投稿: 茶飲み爺さん | 2014年2月24日 (月) 12時13分

 「むしろどれだけ「お客様の立場で」物事を考えられるか・・・という企業の基本姿勢の欠如が、メニュー偽装という形をとって顕在化したにすぎないのです。」というより、そもそもお客様を欺いて利益を得ようとする者が横行しだしたから行政の介入を招いたような気がしてなりません。
 数字だけを追う経営者、縦割りの内部統制、過度のマニュアル化など、どの会社にも共通する問題が、「食品偽装表示」というものに現れたような気がしてなりません。

 他の種類の事業者さんも、対岸の火事と考えずに、PDCA(特にCA)を回して欲しいものです。

投稿: Kazu | 2014年2月25日 (火) 10時36分

一連の食品偽装と過去の食品卸会社の産地偽装とは類型が異なっています。
メディアの報道で、芝エビとバナメイエビの価格が大きく違うことから、会社は多額の不当な利益を得ていたと思われがちですが、消費者一人ではどの程度の不利益があったのでしょうか?優良誤認は、消費者がそう認識したかどうかですから、消費者一人当たりで優良誤認に至る程度の不当利益があったかどうかを基準にすべきではないでしょうか。
ホテルオオクラが、販売額と販売数の両方を公表しています。

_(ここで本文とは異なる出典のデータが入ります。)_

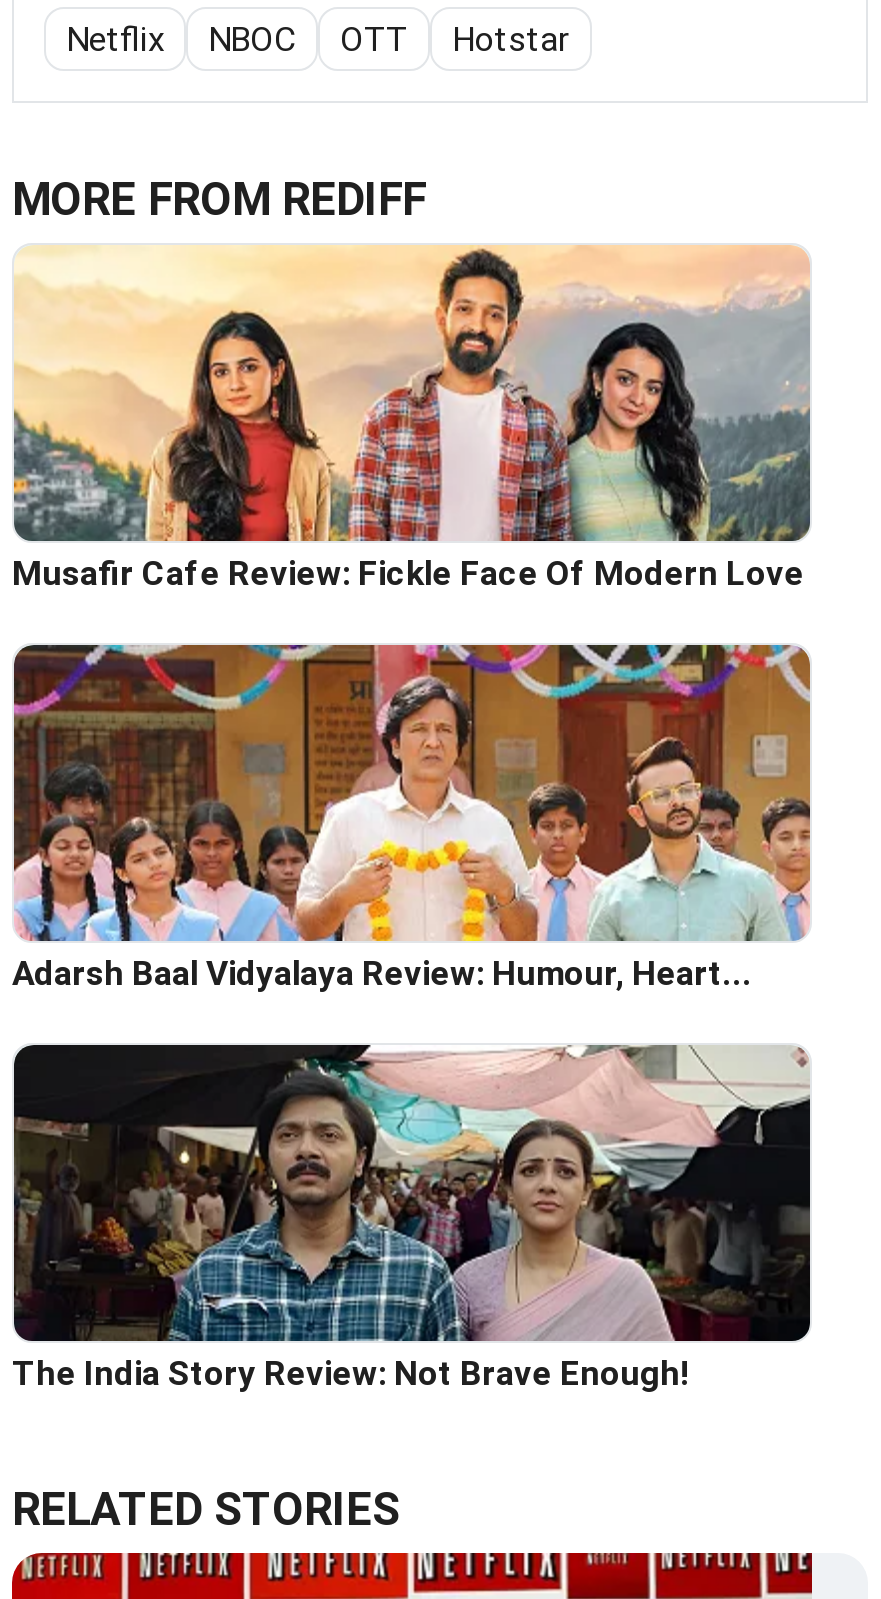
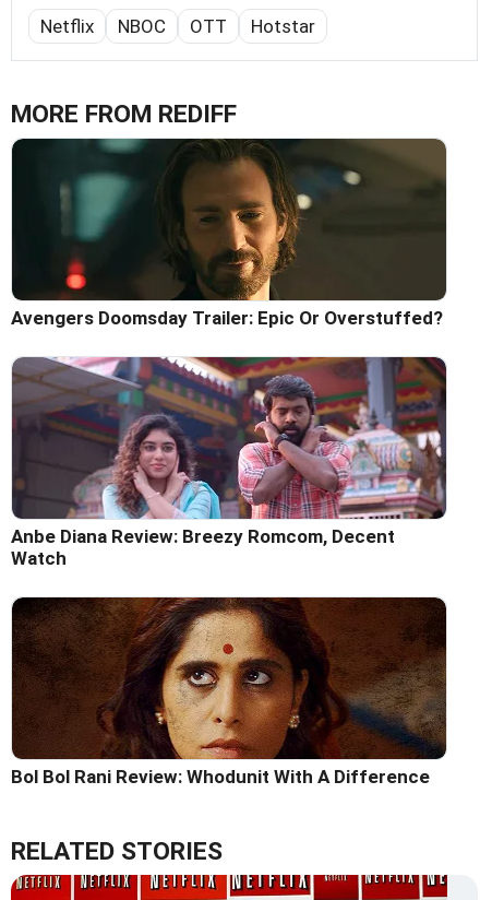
[12,245,810,593] [image] | Musafir Cafe Review: Fickle Face Of Modern Love -> [11,138,447,329] [image] | Avengers Doomsday Trailer: Epic Or Overstuffed?
[12,643,812,993] [image] | Adarsh Baal Vidyalaya Review: Humour, Heart... -> [11,358,447,569] [image] | Anbe Diana Review: Breezy Romcom, Decent | Watch
[12,1043,810,1393] [image] | The India Story Review: Not Brave Enough! -> [11,596,446,787] [image] | Bol Bol Rani Review: Whodunit With A Difference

これによると「虚偽の表示で販売した総数は計約38万6千食で、販売額は計約8億7千万円」となっており、一人当たり約2200円となります。他のレストランも同様と思われますので、一人当たりの支払額2200円を前提に計算してみると、材料比率は20%と想定すると材料費は440円となりますが、これを表示通りの材料を使用した場合の材料費とみて、一番問題となったエビに当てはめてみると(材料はエビだけではありませんので最大値ですが)、バナメイエビは芝エビより40%程度安価(現在では価格が上昇してあまり差がなくなっているようですが)ですので、一人当たりの不当な利益は、440円×40%÷(1-材料比率)で220円と算定されます。本来であれば、1980円で提供すべき料理を2200円で販売したということとなります。
消費者庁の担当大臣は、材料価格が半値以下であると優良誤認である旨の答弁をしていますが、食品卸会社のBtoBの取引では価格差が即不当な利益になるのとは違い、上記例でわかる通り、外食産業ではたとえ価格が半値以下の材料を使用したとしても販売価格にあたえる影響はそれほど大きくないため、消費者が優良誤認したといえるでしょうか。